An Assessment of the Contact History of Multi-Drug Resistant Tuberculosis Patients from Sindh: A Gender based comparison

Muhammad Yahya Noori1*, Saharish Rizwan2, Zaheer Ali3 and Shaheen Sharafat4

1Assistant Professor Pathology, Dow International Medical College, Dow University of Health Sciences, Karachi, Pakistan; 2Voluntary Research Officer, Provincial Tuberculosis Reference Laboratory, Dow University of Health Sciences, Karachi, Pakistan; 3Microbiologist, National TB Control Program, Provincial Reference Laboratory for Tuberculosis Sindh, Dow University of Health Sciences, Karachi, Pakistan; 4Professor of Pathology, Director Dow Diagnostic Research Laboratories, Dow International Medical College, Dow University of Health Sciences, Karachi, Pakistan.

Abstract | The purpose of this project was to evaluate the pattern of transmission in patients suffering from Multidrug resistant (MDR) Tuberculosis by assessing their contact information. Data were obtained and analyzed from 164 individuals suffering from MDR TB. Records were scanned to evaluate the presence of a close contact with known history of Tuberculosis. Tabulations and analysis were performed in Microsoft Excel® and online calculators. Analysis of contact data showed that only 36% of the patients had a close contact with a known Tuberculosis patient. Chi-square test did not show any association between history of presence of a contact and the patients’ gender (p>0.5). Among the cases with established exposure with a TB patient among close contacts, 17.5% females and 12.5% males reported exposure with a contact outside the close family. Majority of patients were unaware of the presence of a known contact in their vicinity. There was no association between knowledge about exposure and patients’ gender. The study shows that efforts of active case finding should be employed to find the hidden cases of Tuberculosis in the society to stop the spread by those patients, who are unaware of their disease.

Received | May 13, 2017; Accepted | November 02, 2017; Published | December 24, 2017

*Correspondence | Muhammad Yahya Noori, Assistant Professor Pathology, Dow International Medical College, Dow University of Health Sciences, Karachi, Pakistan; Email:

Citation | Noori, M.Y., S. Rizwan, Z. Ali and S. Sharafat. 2017. An assessment of the contact history of multi-drug resistant tuberculosis patients from sindh: A gender based comparison. Annals of King Edward Medical University, 23(4): 479-482.
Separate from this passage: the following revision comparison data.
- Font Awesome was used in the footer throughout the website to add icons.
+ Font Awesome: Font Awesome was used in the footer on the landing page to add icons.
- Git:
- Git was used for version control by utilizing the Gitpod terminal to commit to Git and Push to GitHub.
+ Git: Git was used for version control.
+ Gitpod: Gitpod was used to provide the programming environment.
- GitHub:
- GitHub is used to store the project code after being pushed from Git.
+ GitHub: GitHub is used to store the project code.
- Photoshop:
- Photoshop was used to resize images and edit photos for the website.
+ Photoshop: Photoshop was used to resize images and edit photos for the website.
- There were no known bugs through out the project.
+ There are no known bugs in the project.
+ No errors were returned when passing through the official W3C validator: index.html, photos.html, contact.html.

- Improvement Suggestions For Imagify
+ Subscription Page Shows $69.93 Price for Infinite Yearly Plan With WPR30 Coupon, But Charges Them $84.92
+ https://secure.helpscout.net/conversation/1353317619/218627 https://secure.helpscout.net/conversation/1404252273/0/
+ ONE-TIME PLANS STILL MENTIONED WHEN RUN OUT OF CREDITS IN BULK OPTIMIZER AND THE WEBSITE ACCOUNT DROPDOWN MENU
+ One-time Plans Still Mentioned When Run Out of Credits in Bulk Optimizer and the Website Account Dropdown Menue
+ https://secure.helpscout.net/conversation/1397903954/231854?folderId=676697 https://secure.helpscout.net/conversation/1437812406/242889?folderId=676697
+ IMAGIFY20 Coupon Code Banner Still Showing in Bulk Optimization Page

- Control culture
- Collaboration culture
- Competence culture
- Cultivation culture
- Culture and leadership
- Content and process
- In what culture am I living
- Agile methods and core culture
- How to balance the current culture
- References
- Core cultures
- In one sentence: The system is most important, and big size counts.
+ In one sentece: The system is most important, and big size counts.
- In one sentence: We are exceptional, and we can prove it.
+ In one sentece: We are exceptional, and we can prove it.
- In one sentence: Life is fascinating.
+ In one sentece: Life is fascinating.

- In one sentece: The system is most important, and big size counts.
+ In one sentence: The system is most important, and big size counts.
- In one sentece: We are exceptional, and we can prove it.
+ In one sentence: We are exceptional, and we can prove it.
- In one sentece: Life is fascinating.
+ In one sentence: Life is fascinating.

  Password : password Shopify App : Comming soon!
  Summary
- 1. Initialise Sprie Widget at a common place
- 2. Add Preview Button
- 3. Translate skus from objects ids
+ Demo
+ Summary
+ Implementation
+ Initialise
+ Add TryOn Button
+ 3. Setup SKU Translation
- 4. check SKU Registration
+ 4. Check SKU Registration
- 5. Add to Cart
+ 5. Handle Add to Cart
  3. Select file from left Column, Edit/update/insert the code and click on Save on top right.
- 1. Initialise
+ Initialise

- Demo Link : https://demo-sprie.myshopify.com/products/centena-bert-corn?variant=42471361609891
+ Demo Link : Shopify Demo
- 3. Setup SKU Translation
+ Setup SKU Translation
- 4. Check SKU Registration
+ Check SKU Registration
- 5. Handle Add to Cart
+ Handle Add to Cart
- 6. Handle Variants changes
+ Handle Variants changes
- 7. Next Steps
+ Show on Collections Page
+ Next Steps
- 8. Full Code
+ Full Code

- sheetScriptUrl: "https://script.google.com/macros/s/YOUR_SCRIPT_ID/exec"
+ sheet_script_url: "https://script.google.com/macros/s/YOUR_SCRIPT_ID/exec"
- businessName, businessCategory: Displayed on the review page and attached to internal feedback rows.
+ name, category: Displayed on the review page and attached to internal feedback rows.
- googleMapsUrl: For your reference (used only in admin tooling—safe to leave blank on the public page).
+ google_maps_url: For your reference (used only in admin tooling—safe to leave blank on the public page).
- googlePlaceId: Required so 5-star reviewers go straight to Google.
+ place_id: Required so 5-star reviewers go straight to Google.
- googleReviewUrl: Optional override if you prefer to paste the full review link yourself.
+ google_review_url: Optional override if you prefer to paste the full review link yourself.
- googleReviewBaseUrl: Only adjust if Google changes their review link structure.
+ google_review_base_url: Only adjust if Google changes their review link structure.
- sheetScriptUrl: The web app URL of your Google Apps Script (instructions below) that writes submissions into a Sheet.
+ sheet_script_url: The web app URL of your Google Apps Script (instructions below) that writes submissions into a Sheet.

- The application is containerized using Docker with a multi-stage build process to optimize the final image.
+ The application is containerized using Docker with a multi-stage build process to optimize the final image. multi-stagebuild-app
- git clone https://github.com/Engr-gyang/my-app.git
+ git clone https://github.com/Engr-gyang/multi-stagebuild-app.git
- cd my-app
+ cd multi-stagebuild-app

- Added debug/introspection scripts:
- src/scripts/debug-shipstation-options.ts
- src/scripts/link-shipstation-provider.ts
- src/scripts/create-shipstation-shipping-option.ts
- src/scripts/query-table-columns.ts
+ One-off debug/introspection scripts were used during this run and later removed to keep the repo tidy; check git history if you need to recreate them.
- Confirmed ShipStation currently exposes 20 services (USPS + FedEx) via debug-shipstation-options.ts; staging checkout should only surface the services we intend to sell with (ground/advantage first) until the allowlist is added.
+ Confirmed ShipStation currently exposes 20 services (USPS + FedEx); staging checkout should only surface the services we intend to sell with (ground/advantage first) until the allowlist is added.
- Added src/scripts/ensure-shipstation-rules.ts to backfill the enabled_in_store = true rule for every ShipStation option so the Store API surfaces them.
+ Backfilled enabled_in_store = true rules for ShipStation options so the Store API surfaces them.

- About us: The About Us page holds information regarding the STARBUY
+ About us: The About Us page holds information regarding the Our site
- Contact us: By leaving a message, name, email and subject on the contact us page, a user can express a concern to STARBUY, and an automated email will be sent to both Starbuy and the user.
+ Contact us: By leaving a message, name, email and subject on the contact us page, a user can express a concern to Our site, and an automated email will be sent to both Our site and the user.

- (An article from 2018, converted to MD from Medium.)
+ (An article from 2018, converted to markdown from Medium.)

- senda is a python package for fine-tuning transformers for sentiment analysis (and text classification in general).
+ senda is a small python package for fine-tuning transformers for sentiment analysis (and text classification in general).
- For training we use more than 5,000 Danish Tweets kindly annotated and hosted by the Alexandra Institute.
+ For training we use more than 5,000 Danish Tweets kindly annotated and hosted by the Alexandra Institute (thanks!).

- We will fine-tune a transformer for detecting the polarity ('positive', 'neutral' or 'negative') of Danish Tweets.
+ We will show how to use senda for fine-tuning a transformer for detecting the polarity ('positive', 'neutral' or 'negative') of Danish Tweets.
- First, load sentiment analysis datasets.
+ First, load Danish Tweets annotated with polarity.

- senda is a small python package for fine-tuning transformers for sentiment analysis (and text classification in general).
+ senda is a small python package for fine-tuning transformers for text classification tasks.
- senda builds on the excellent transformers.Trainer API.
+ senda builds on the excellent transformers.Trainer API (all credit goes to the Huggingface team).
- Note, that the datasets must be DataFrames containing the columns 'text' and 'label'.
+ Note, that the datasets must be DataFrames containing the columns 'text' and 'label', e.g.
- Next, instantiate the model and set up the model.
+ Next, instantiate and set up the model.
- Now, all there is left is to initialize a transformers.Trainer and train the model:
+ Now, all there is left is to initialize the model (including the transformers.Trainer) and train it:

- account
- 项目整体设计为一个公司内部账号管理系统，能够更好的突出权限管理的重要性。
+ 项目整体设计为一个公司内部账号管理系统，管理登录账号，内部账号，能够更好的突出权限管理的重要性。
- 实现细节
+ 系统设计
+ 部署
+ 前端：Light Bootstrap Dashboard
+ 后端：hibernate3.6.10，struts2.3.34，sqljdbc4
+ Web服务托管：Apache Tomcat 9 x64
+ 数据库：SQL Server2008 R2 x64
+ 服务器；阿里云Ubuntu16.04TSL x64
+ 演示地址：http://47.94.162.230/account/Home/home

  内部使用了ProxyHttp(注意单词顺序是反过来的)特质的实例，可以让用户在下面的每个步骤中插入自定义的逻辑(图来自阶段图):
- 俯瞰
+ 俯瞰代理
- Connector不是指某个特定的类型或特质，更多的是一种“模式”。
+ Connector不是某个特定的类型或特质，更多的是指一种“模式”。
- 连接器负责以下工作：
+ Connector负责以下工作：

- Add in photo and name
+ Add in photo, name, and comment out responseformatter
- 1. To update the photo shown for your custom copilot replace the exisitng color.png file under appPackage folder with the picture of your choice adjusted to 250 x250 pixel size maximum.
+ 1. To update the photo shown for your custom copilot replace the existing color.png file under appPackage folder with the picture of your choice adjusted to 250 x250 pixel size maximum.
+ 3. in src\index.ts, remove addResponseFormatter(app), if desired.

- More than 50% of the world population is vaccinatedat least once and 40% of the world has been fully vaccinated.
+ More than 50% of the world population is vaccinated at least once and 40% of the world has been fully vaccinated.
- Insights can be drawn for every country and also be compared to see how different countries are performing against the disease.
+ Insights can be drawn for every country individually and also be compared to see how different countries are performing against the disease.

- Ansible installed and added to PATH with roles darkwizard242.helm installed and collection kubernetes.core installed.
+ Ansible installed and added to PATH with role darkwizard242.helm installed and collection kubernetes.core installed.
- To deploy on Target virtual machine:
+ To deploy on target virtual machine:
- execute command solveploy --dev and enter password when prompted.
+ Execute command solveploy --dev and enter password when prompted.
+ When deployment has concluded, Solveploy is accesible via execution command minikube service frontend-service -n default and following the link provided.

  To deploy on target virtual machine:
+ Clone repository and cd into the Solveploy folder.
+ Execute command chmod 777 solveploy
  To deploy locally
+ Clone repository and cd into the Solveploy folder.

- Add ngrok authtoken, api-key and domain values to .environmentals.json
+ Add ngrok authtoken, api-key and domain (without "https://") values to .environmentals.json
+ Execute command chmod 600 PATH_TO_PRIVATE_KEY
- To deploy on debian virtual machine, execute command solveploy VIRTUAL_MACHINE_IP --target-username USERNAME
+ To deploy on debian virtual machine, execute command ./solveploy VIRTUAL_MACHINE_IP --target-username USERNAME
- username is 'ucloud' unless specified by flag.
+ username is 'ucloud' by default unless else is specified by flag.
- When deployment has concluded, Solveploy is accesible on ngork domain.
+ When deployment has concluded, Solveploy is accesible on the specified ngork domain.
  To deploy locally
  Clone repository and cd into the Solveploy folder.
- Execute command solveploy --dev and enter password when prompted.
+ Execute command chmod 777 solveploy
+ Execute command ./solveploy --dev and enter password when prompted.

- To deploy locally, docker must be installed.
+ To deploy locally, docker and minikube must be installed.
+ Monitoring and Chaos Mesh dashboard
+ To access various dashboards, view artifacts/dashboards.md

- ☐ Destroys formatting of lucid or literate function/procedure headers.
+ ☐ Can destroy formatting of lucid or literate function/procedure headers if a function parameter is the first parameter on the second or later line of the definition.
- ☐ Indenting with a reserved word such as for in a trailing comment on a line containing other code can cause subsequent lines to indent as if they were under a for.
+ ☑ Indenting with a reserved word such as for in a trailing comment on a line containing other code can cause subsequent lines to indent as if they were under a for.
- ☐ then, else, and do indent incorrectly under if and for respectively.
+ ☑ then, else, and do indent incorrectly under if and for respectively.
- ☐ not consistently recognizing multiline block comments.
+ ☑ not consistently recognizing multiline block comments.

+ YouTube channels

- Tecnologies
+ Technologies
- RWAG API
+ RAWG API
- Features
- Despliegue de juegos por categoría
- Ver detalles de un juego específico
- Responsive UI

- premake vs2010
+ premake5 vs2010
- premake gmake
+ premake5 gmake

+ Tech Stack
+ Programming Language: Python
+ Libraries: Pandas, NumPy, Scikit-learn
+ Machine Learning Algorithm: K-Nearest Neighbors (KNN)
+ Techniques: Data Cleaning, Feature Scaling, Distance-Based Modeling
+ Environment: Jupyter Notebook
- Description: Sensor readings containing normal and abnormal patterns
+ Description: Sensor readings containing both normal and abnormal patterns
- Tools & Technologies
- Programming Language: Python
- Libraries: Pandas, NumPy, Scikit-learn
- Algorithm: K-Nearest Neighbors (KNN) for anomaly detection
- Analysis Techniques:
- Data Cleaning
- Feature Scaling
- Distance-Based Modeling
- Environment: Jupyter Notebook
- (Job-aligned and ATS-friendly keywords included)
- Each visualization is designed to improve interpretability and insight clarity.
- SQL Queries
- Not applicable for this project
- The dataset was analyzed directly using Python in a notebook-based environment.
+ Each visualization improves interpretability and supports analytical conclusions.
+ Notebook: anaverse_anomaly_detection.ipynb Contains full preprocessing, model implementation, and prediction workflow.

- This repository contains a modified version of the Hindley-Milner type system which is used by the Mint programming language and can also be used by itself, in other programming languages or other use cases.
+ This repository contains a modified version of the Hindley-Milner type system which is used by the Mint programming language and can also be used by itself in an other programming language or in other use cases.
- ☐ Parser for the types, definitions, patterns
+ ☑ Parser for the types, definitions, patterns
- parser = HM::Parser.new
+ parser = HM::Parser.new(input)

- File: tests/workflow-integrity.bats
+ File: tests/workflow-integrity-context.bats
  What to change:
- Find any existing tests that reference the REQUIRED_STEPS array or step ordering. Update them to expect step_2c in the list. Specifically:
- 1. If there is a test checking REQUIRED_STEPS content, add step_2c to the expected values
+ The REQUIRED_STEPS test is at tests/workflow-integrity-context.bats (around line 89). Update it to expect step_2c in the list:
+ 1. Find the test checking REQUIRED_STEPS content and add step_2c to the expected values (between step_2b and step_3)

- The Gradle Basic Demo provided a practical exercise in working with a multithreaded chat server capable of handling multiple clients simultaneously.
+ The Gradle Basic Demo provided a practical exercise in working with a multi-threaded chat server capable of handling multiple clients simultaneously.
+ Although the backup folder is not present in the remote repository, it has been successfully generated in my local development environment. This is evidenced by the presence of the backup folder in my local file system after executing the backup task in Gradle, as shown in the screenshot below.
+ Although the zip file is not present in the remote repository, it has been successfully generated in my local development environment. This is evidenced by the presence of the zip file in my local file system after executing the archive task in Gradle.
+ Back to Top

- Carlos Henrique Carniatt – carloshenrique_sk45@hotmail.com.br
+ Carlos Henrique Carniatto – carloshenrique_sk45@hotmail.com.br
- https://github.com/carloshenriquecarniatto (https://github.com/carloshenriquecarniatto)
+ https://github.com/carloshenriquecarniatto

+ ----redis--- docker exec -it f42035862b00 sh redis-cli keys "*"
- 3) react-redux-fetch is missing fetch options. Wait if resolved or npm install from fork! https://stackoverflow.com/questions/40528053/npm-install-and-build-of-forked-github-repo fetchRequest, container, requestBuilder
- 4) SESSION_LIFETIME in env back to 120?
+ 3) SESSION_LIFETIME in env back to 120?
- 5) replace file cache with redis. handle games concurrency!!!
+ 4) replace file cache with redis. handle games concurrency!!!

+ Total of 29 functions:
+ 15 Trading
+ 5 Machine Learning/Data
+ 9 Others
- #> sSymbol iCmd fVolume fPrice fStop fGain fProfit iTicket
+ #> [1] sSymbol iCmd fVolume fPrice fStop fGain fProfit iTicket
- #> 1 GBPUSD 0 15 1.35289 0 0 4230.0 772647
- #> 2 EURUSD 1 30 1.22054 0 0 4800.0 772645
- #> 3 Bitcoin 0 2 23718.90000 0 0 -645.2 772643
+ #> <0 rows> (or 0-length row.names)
Keywords | Multidrug-resistant tuberculosis, Contact-surveillance, Tuberculosis spread, Tuberculosis diagnosis


Infectious diseases cause considerable morbidity and mortality in developing world and Tuberculosis is a common ailment in these countries. Tuberculosis has a strong association with overpopulation, poverty, malnutrition and lack of quality healthcare(1), (2). It is a bacterial infection caused by an interplay between Mycobacterium Tuberculosis and the immune system. It is transmitted from person-to-person through coughing and other aerosol generating activities and is highly infectious. It mostly affects those who are living in close proximity of the patient, due to which the prevalence of TB is high among close contacts of the patient(2). If the patient is suffering from drug-resistant TB, the situation becomes more critical as the strain of Mycobacterium Tuberculosis may develop further resistance and become extensively or completely drug resistant(3). According to the report of the National Tuberculosis Control Program, the number of enrolled MDR-TB patients in Pakistan was 4617 by the end of 2014 in Pakistan, which rose to approximately 8000 by the end of 2015(4), (5). The estimated number of new cases of MDR in 2015 was reported to be 26000 by the World Health Organization(6), which is quite alarming as these cases are substantially difficult to treat, however the spread of TB can be slowed down using proper education and counseling of the patient and his family(7).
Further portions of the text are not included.